• Dataset records:
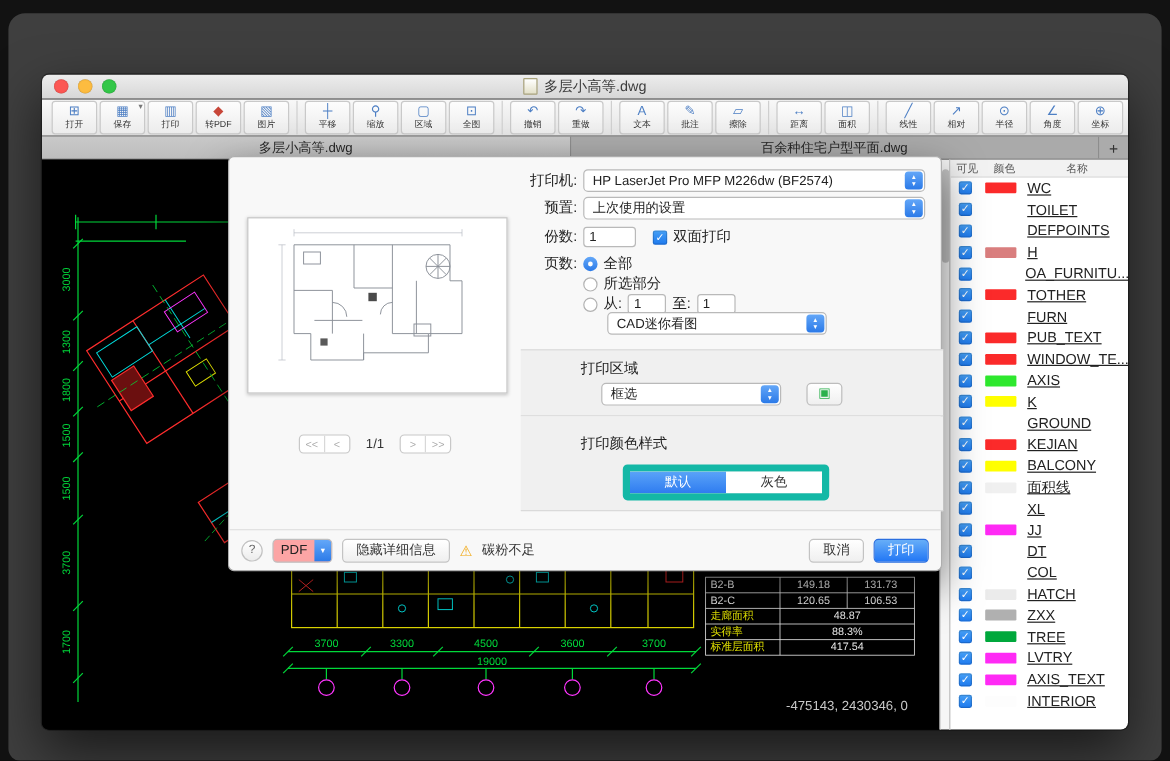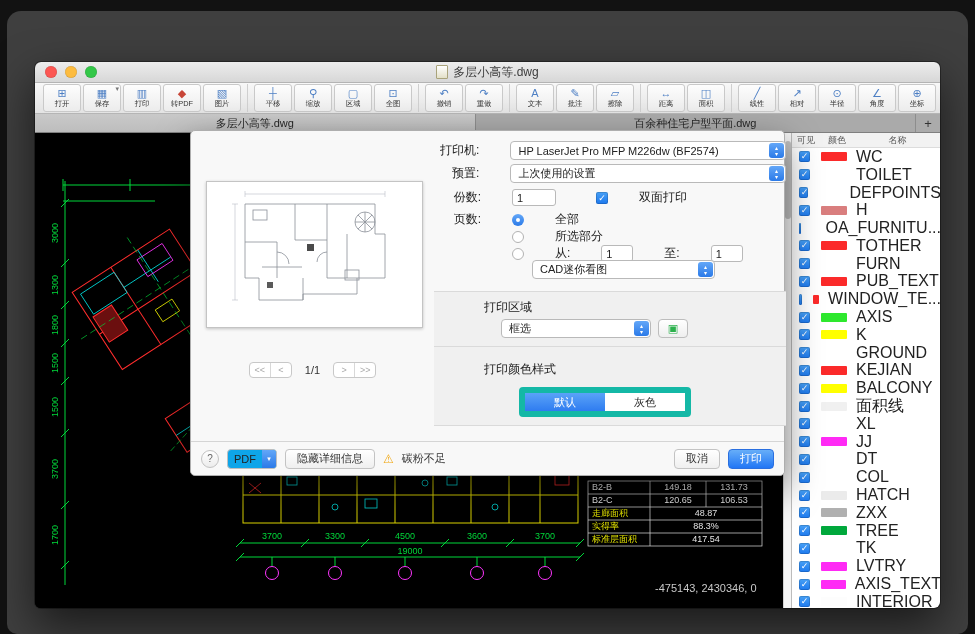"打印机:" .form-row { gap: 26px -> none }
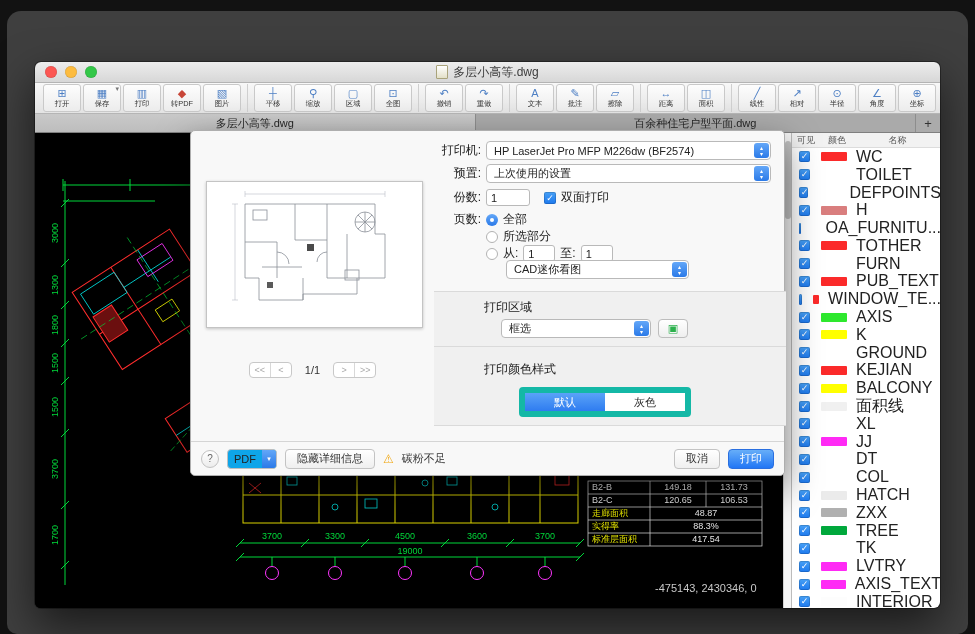"WC" .layer-name { font-size: 16px -> 12px; text-decoration: none -> underline }
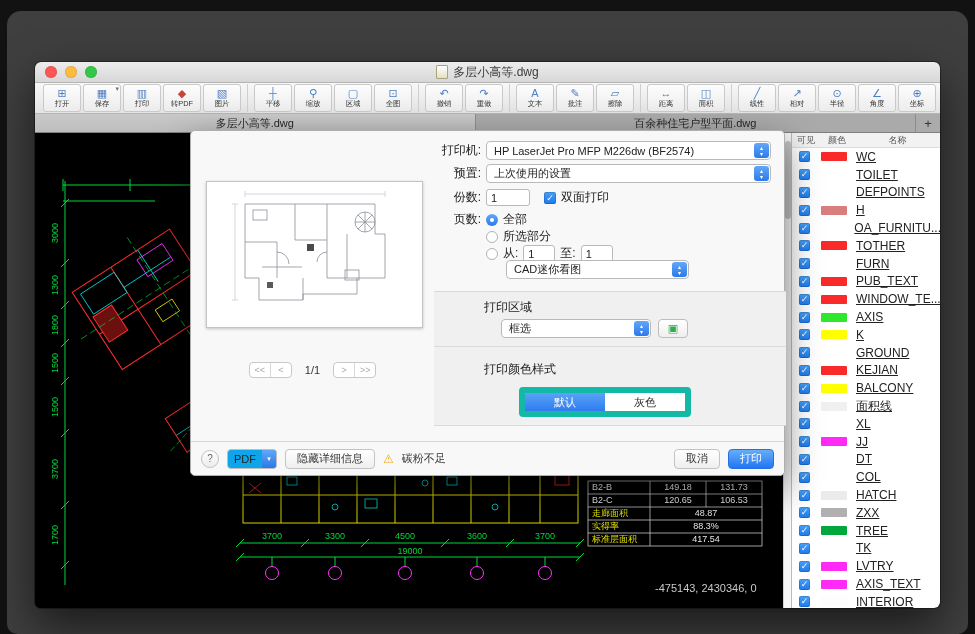"框选" .band1-controls { gap: 7px -> 21px }
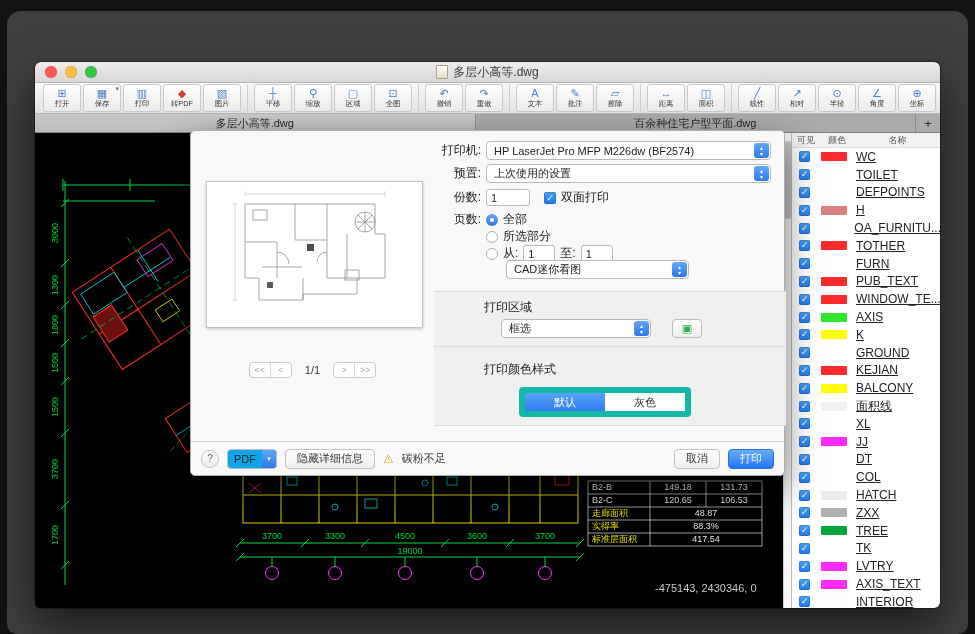"PDF" .pdf-btn { background: #0ea5e9 -> #fca5a5 }
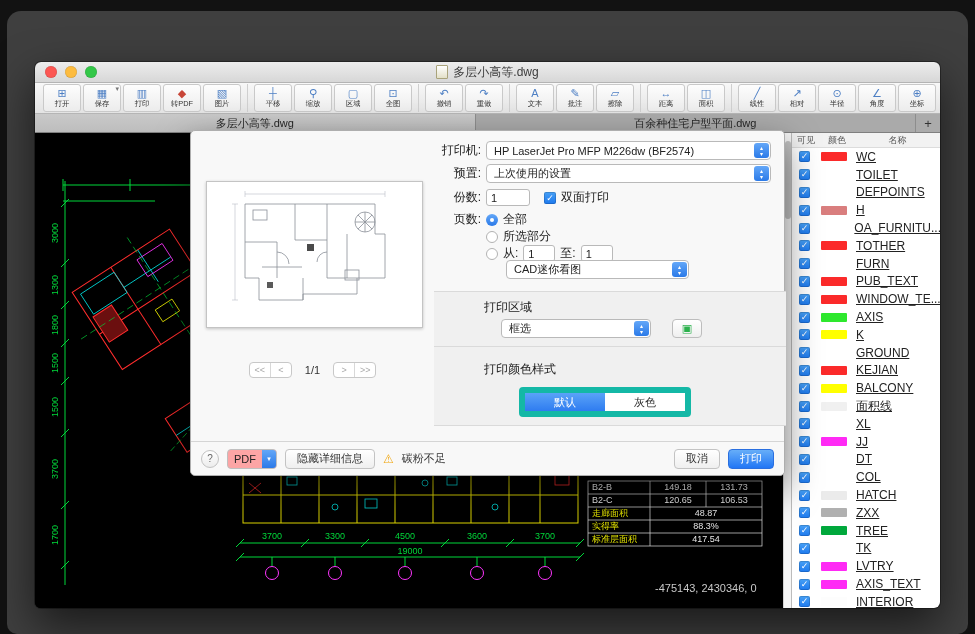"TK" div.layer-row { html: <div> <div></div> <div></div> <div>TK</div> </div> -> none }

• What to produce: Any images must be left out; transcribe the rest of the material exactly.

• Response:
"打印机:" .form-row { gap: 26px -> none }
"WC" .layer-name { font-size: 16px -> 12px; text-decoration: none -> underline }
"框选" .band1-controls { gap: 7px -> 21px }
"PDF" .pdf-btn { background: #0ea5e9 -> #fca5a5 }
"TK" div.layer-row { html: <div> <div></div> <div></div> <div>TK</div> </div> -> none }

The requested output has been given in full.